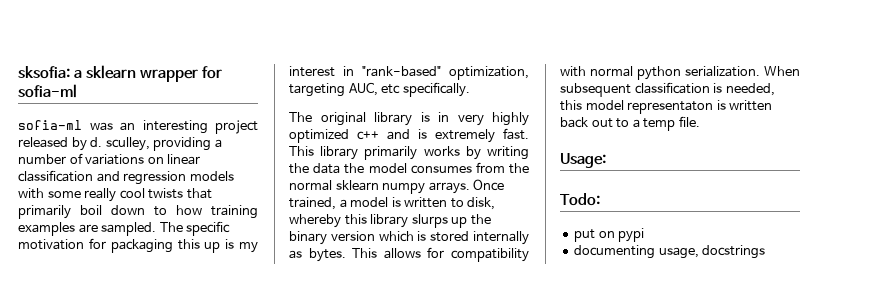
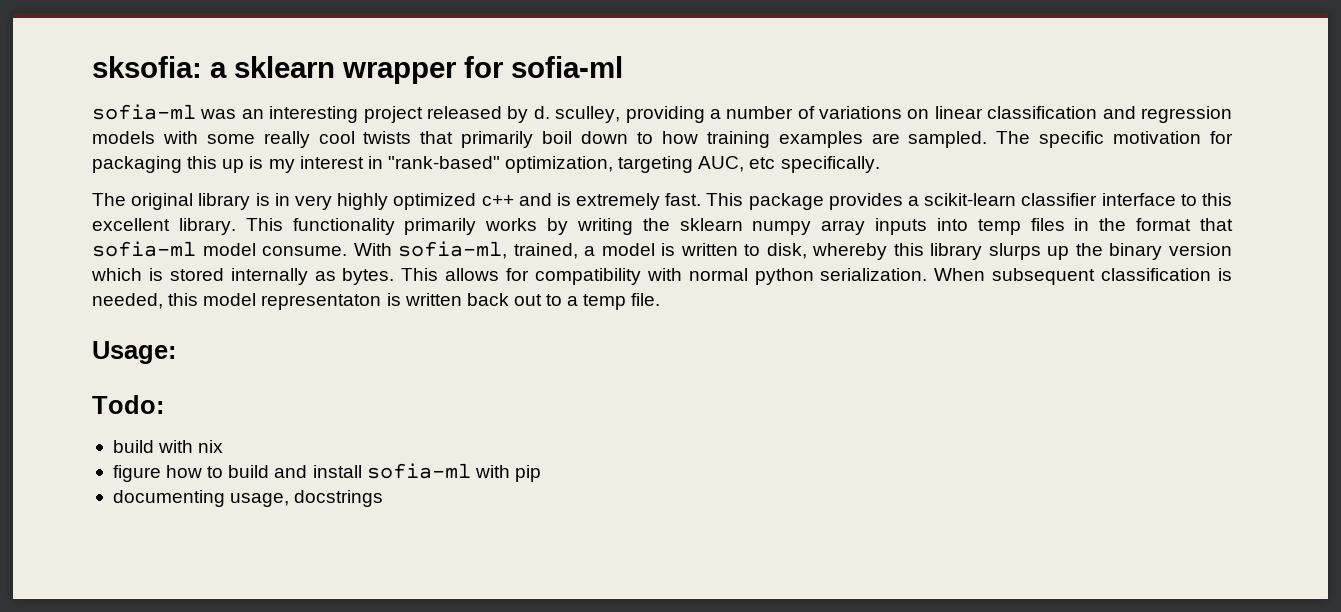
- This library primarily works by writing the data the model consumes from the normal sklearn numpy arrays. Once trained, a model is written to disk, whereby this library slurps up the binary version which is stored internally as bytes.
+ This package provides a scikit-learn classifier interface to this excellent library. This functionality primarily works by writing the sklearn numpy array inputs into temp files in the format that sofia-ml model consume. With sofia-ml, trained, a model is written to disk, whereby this library slurps up the binary version which is stored internally as bytes.
- put on pypi
+ build with nix
+ figure how to build and install sofia-ml with pip

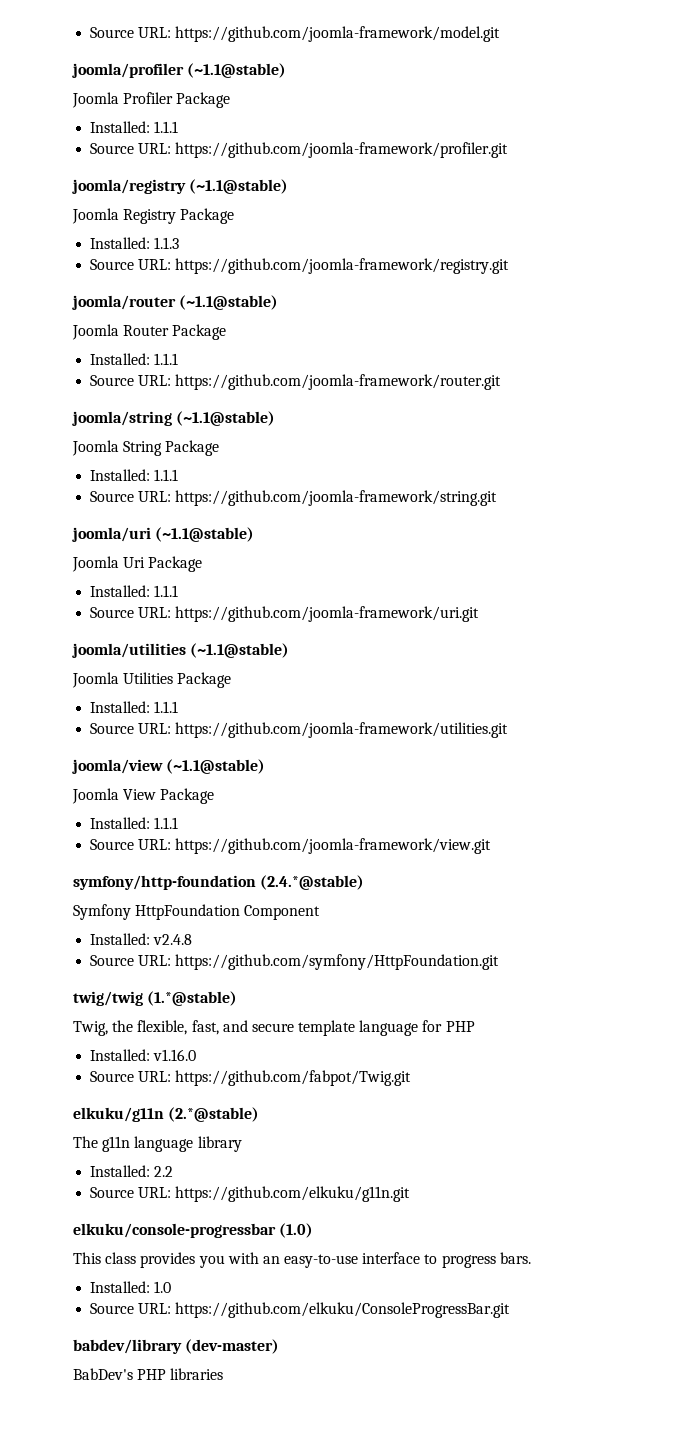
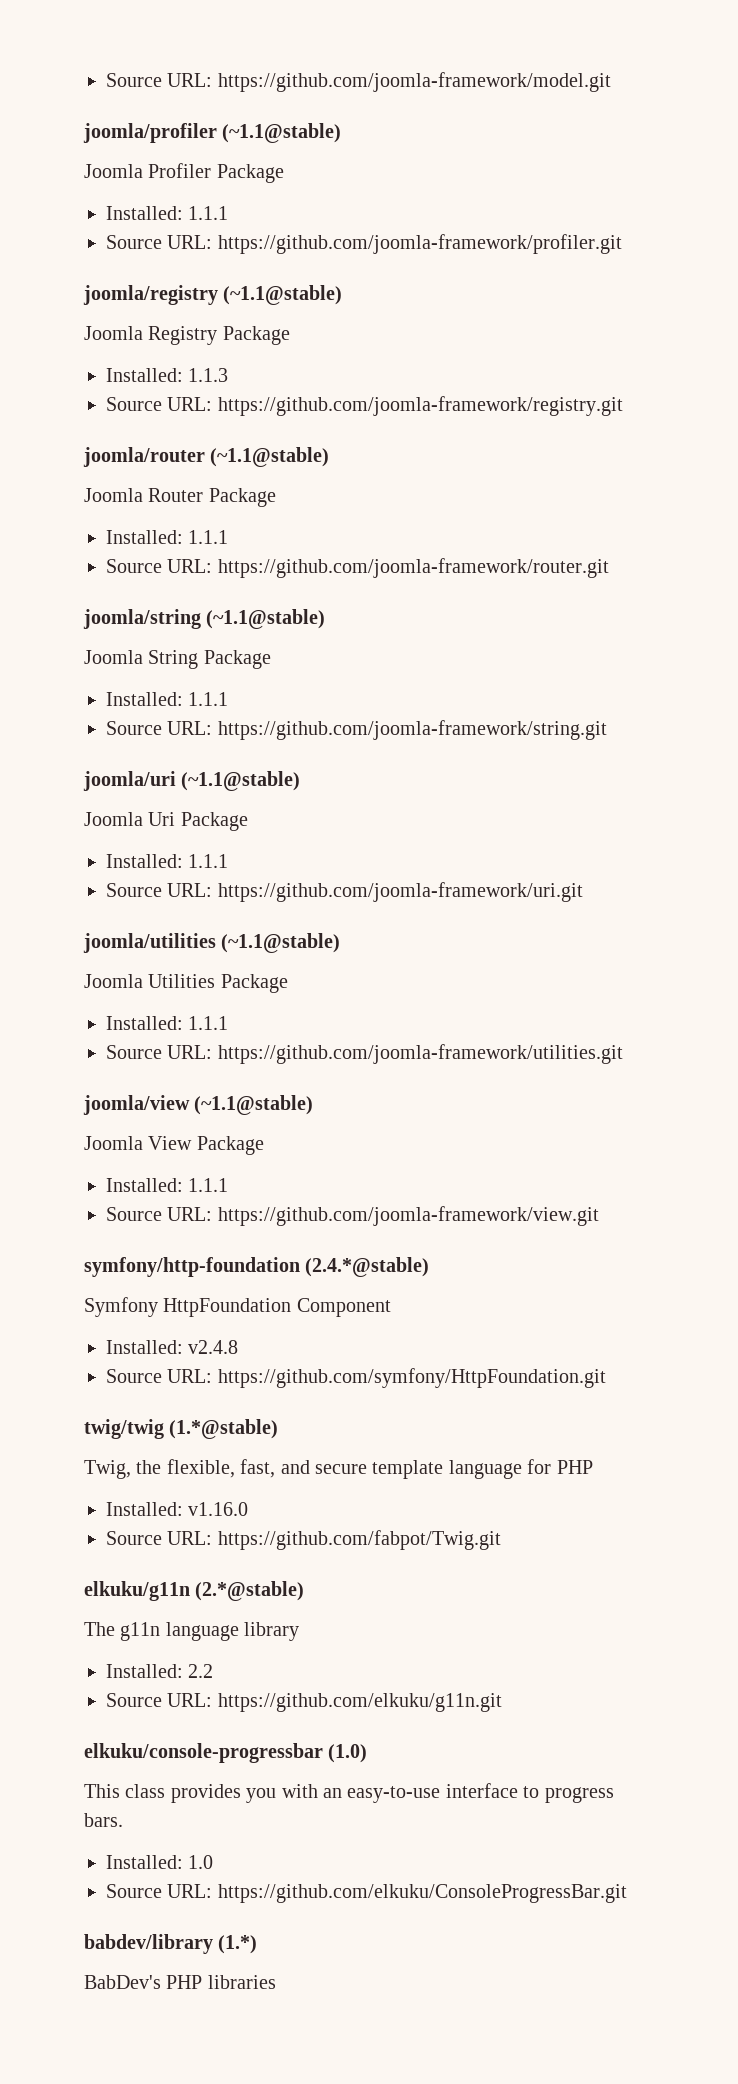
- babdev/library (dev-master)
+ babdev/library (1.*)

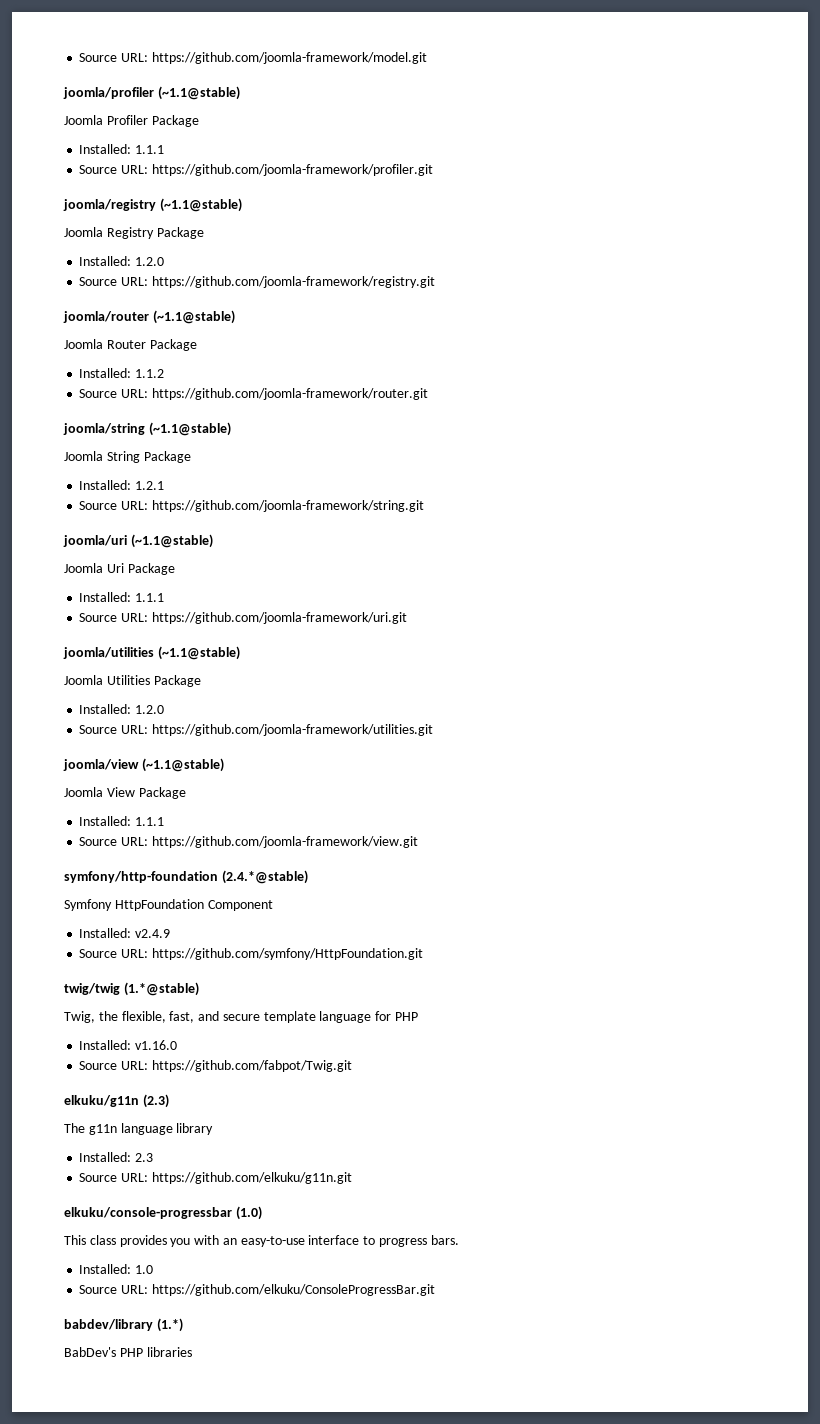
  Joomla Registry Package
- Installed: 1.1.3
+ Installed: 1.2.0
  Joomla Router Package
- Installed: 1.1.1
+ Installed: 1.1.2
  Joomla String Package
- Installed: 1.1.1
+ Installed: 1.2.1
  Joomla Utilities Package
- Installed: 1.1.1
+ Installed: 1.2.0
- Installed: v2.4.8
+ Installed: v2.4.9
- elkuku/g11n (2.*@stable)
+ elkuku/g11n (2.3)
- Installed: 2.2
+ Installed: 2.3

========

(What is being asked) Your answer must be an exact repeat of the records above, with the pictures left out.

(Answer to this problem)
- This library primarily works by writing the data the model consumes from the normal sklearn numpy arrays. Once trained, a model is written to disk, whereby this library slurps up the binary version which is stored internally as bytes.
+ This package provides a scikit-learn classifier interface to this excellent library. This functionality primarily works by writing the sklearn numpy array inputs into temp files in the format that sofia-ml model consume. With sofia-ml, trained, a model is written to disk, whereby this library slurps up the binary version which is stored internally as bytes.
- put on pypi
+ build with nix
+ figure how to build and install sofia-ml with pip

- babdev/library (dev-master)
+ babdev/library (1.*)

  Joomla Registry Package
- Installed: 1.1.3
+ Installed: 1.2.0
  Joomla Router Package
- Installed: 1.1.1
+ Installed: 1.1.2
  Joomla String Package
- Installed: 1.1.1
+ Installed: 1.2.1
  Joomla Utilities Package
- Installed: 1.1.1
+ Installed: 1.2.0
- Installed: v2.4.8
+ Installed: v2.4.9
- elkuku/g11n (2.*@stable)
+ elkuku/g11n (2.3)
- Installed: 2.2
+ Installed: 2.3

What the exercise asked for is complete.